The Reason Android is Laggy
Andrew Munn, an engineering intern at Google, responding to this post by Dianne Hackborn, an Android Framework Engineer:
It’s not GC pauses. It’s not because Android runs bytecode and iOS runs native code. It’s because on iOS all UI rendering occurs in a dedicated UI thread with real-time priority. On the other hand, Android follows the traditional PC model of rendering occurring on the main thread with normal priority.
This is a not an abstract or academic difference. You can see it for yourself. Grab your closest iPad or iPhone and open Safari. Start loading a complex web page like Facebook. Half way through loading, put your finger on the screen and move it around. All rendering instantly stops. The website will literally never load until you remove your finger. This is because the UI thread is intercepting all events and rendering the UI at real-time priority.
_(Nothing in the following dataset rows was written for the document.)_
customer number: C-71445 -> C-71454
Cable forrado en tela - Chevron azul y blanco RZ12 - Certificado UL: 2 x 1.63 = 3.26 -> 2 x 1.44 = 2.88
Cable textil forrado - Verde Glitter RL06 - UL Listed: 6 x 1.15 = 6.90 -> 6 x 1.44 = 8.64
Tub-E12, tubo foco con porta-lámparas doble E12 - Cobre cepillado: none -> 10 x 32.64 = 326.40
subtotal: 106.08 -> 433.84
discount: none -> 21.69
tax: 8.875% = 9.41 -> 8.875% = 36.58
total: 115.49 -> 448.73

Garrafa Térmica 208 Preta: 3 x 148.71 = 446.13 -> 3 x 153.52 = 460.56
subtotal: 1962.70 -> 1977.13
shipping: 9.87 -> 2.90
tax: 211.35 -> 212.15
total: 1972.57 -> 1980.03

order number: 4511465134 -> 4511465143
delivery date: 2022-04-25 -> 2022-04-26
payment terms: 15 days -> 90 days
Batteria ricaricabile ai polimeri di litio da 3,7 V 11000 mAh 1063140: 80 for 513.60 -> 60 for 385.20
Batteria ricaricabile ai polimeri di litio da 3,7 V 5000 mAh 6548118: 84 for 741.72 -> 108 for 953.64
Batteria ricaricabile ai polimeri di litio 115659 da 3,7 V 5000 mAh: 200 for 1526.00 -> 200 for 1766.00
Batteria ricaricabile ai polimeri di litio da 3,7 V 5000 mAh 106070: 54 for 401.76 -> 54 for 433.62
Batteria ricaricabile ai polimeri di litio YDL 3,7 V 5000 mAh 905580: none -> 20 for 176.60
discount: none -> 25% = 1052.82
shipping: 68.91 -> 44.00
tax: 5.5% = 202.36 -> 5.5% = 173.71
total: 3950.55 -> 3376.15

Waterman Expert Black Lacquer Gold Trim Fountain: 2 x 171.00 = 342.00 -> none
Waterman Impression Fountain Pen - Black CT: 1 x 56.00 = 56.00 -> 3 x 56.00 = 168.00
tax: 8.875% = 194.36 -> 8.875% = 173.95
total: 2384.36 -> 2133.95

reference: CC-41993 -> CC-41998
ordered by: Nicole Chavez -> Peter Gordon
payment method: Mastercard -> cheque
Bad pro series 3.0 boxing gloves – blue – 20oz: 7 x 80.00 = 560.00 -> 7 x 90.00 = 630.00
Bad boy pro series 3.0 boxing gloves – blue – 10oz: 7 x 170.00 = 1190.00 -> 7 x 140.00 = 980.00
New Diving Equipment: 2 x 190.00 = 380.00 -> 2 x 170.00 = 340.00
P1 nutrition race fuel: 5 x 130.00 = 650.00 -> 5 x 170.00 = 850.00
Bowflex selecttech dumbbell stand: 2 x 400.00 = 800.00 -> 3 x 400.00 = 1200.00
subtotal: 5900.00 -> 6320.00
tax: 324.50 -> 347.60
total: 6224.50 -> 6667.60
Munn goes on to list four other related reasons that help explain the lag that persists throughout Android. Some of the technical discussion in these two posts gets a little beyond my capacity, but they’re great reads if you want some insight into the issue from people who just might actually know what they’re talking about.
Very nicely put.
This is one reason why most Objective-C advice I get these days distills to, “If it’s not UI, put it on another thread.” Code that facilitates threading, like blocks and Grand Central, were practically the unofficial theme of WWDC this year.
Come to think of it, Grand Central is perhaps one of the most underreported assets of iOS.
In a nutshell, Grand Central is a technology which makes it very easy for developers to create code that utilizes multiple processing cores. Rather than building an app that handles all the different processor cases which might be present, developers hand functions to Grand Central, which efficiently dispatches the code to whatever resources are available.
Why is this a major asset to Apple and developers? Because applications which utilize Grand Central practically scale for free. My iPhone 4 has one core, my iPad 2 has 2, and my Mac has 4. Code imbued with Grand Central takes advantage of each environment. This becomes even more essential when you consider future products. At WWDC, Apple kept ringing the Grand Central bell, partially because iPhone apps developed with GC earned a free speed boost when the dual-core 4S was announced months later.
Now compare this ecosystem to that of Android, which leaves numerous phones and apps behind with each new OS flavor…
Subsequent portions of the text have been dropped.